Bu arada eğitemediğim komşularıma da sinir oluyordum. Evde ne çalıştığımı, nasıl çalıştığımı anlamadıkları için çat kapı geliyorlardı, ikide bir kahveye çağırıyorlardı, telefon etmelerine engel olamıyordum. Postacı bile “Abla siz ne iş yapıyorsunuz? Hep evdesiniz” demişti bir keresinde. Kapı çalıyordu ve birincide değilse beşincide açmak zorunda kalıyordum.

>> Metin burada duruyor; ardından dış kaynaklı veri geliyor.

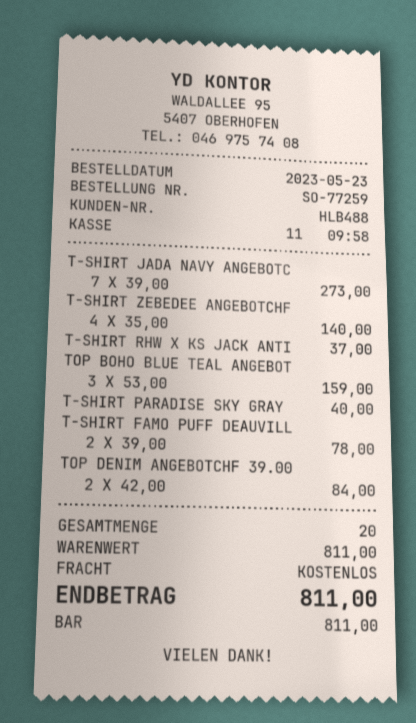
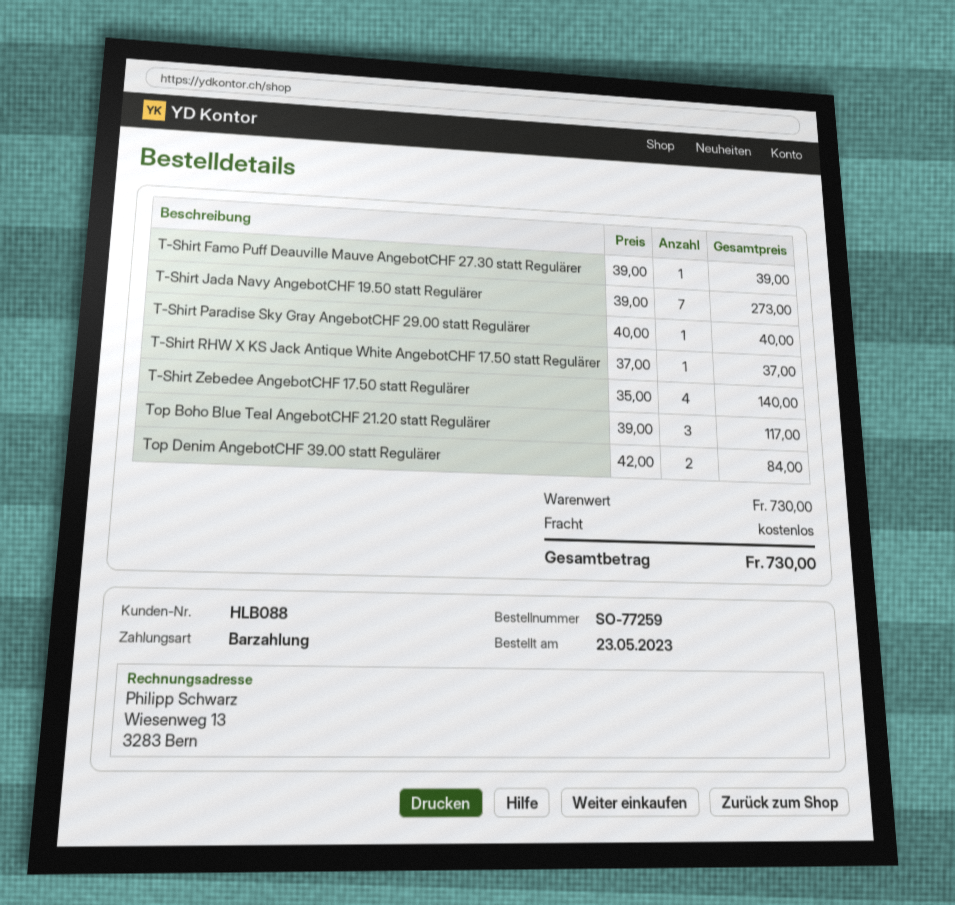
customer number: HLB488 -> HLB088
TOP BOHO BLUE TEAL ANGEBOT: 3 x 53.00 = 159.00 -> 3 x 39.00 = 117.00
T-SHIRT FAMO PUFF DEAUVILL: 2 x 39.00 = 78.00 -> 1 x 39.00 = 39.00
subtotal: 811.00 -> 730.00
total: 811.00 -> 730.00

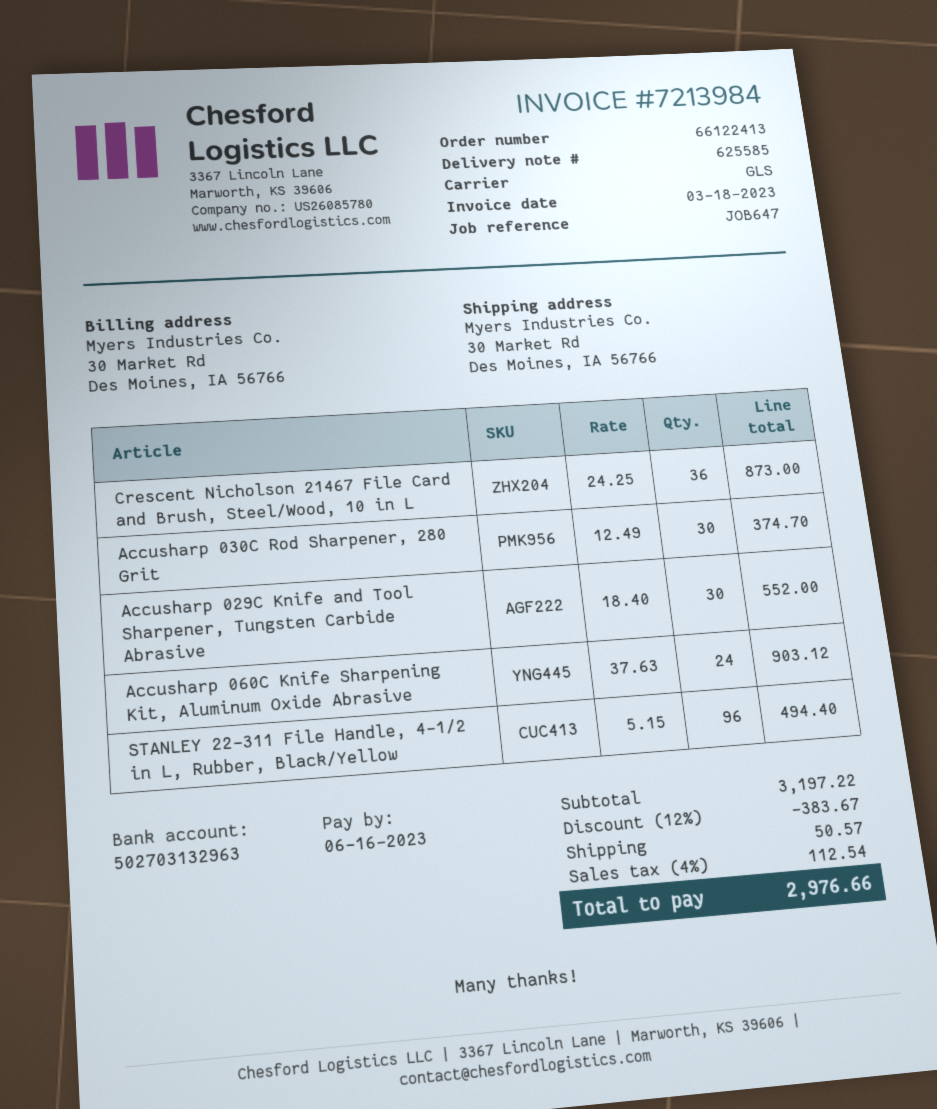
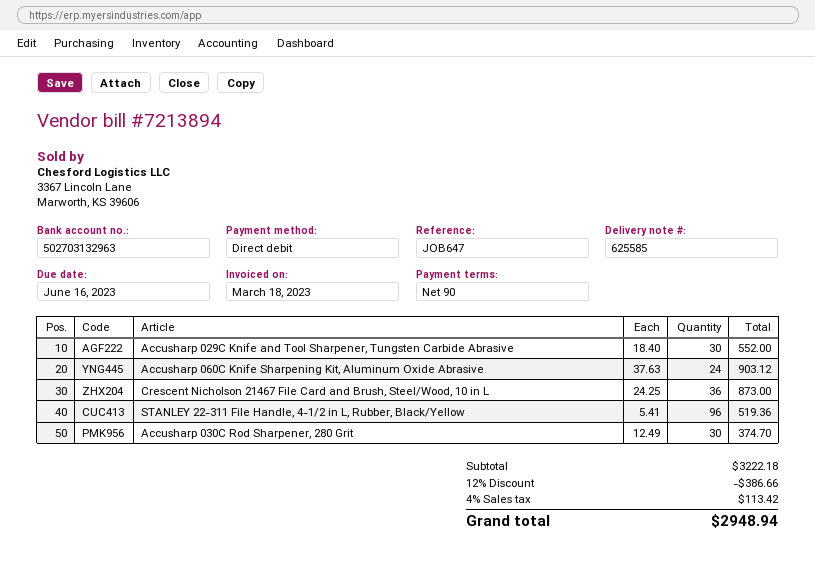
invoice number: 7213984 -> 7213894
STANLEY 22-311 File Handle, 4-1/2 in L, Rubber, Black/Yellow: 96 x 5.15 = 494.40 -> 96 x 5.41 = 519.36
subtotal: 3197.22 -> 3222.18
discount: 12% = 383.67 -> 12% = 386.66
shipping: 50.57 -> none
tax: 4% = 112.54 -> 4% = 113.42
total: 2976.66 -> 2948.94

Üç yıl böyle evde çalışmaya çalışarak geçti. Neticede olmadı. Çark dönmeyince ben yine bir işyerinde çalışmak zorunda kaldım. Ama bu arada fark ettim ki insan sadece para kazanmak için çalışmıyor. Evden çıkmak, dört duvar arasına hapsolmamak, insan görmek, başkalarıyla bir arada olmak için de çalışmaya ihtiyaç duyuyor.
Çalışmayı seviyorum. Sadece yollarda ziyan olmak istemiyorum. Bir de akşam yemeğini evimde yiyebilmek, hafta sonu tatil yapabilmek istiyorum.
Eğer aranızda evde çalışsam ne güzel olur diyen varsa bence bir daha düşünsün.